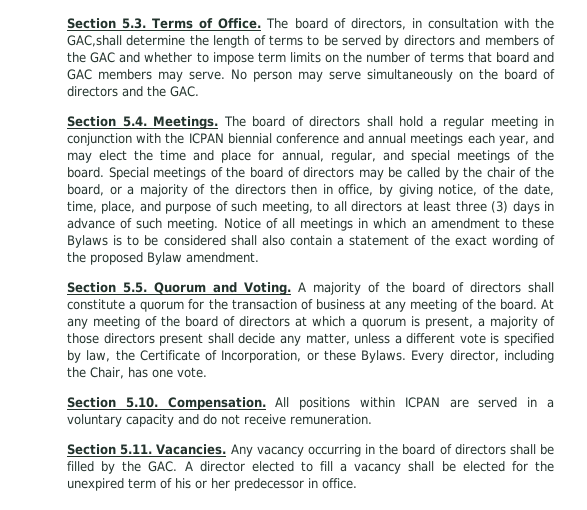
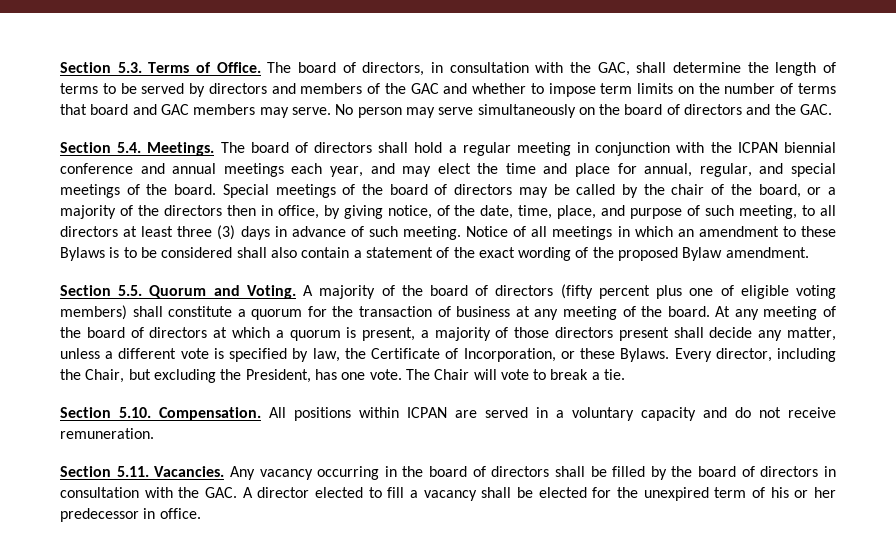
- The board of directors, in consultation with the GAC,shall determine the length of terms to be served by directors and members of the GAC and whether to impose term limits on the number of terms that board and GAC members may serve.
+ The board of directors, in consultation with the GAC, shall determine the length of terms to be served by directors and members of the GAC and whether to impose term limits on the number of terms that board and GAC members may serve.
- A majority of the board of directors shall constitute a quorum for the transaction of business at any meeting of the board.
+ A majority of the board of directors (fifty percent plus one of eligible voting members) shall constitute a quorum for the transaction of business at any meeting of the board.
- Every director, including the Chair, has one vote.
+ Every director, including the Chair, but excluding the President, has one vote. The Chair will vote to break a tie.
- Any vacancy occurring in the board of directors shall be filled by the GAC. A director elected to fill a vacancy shall be elected for the unexpired term of his or her predecessor in office.
+ Any vacancy occurring in the board of directors shall be filled by the board of directors in consultation with the GAC. A director elected to fill a vacancy shall be elected for the unexpired term of his or her predecessor in office.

================================

▶ **Task directions**
Could the entries above be printed again exactly, apart from the pictures?

▶ **Answer below**
- The board of directors, in consultation with the GAC,shall determine the length of terms to be served by directors and members of the GAC and whether to impose term limits on the number of terms that board and GAC members may serve.
+ The board of directors, in consultation with the GAC, shall determine the length of terms to be served by directors and members of the GAC and whether to impose term limits on the number of terms that board and GAC members may serve.
- A majority of the board of directors shall constitute a quorum for the transaction of business at any meeting of the board.
+ A majority of the board of directors (fifty percent plus one of eligible voting members) shall constitute a quorum for the transaction of business at any meeting of the board.
- Every director, including the Chair, has one vote.
+ Every director, including the Chair, but excluding the President, has one vote. The Chair will vote to break a tie.
- Any vacancy occurring in the board of directors shall be filled by the GAC. A director elected to fill a vacancy shall be elected for the unexpired term of his or her predecessor in office.
+ Any vacancy occurring in the board of directors shall be filled by the board of directors in consultation with the GAC. A director elected to fill a vacancy shall be elected for the unexpired term of his or her predecessor in office.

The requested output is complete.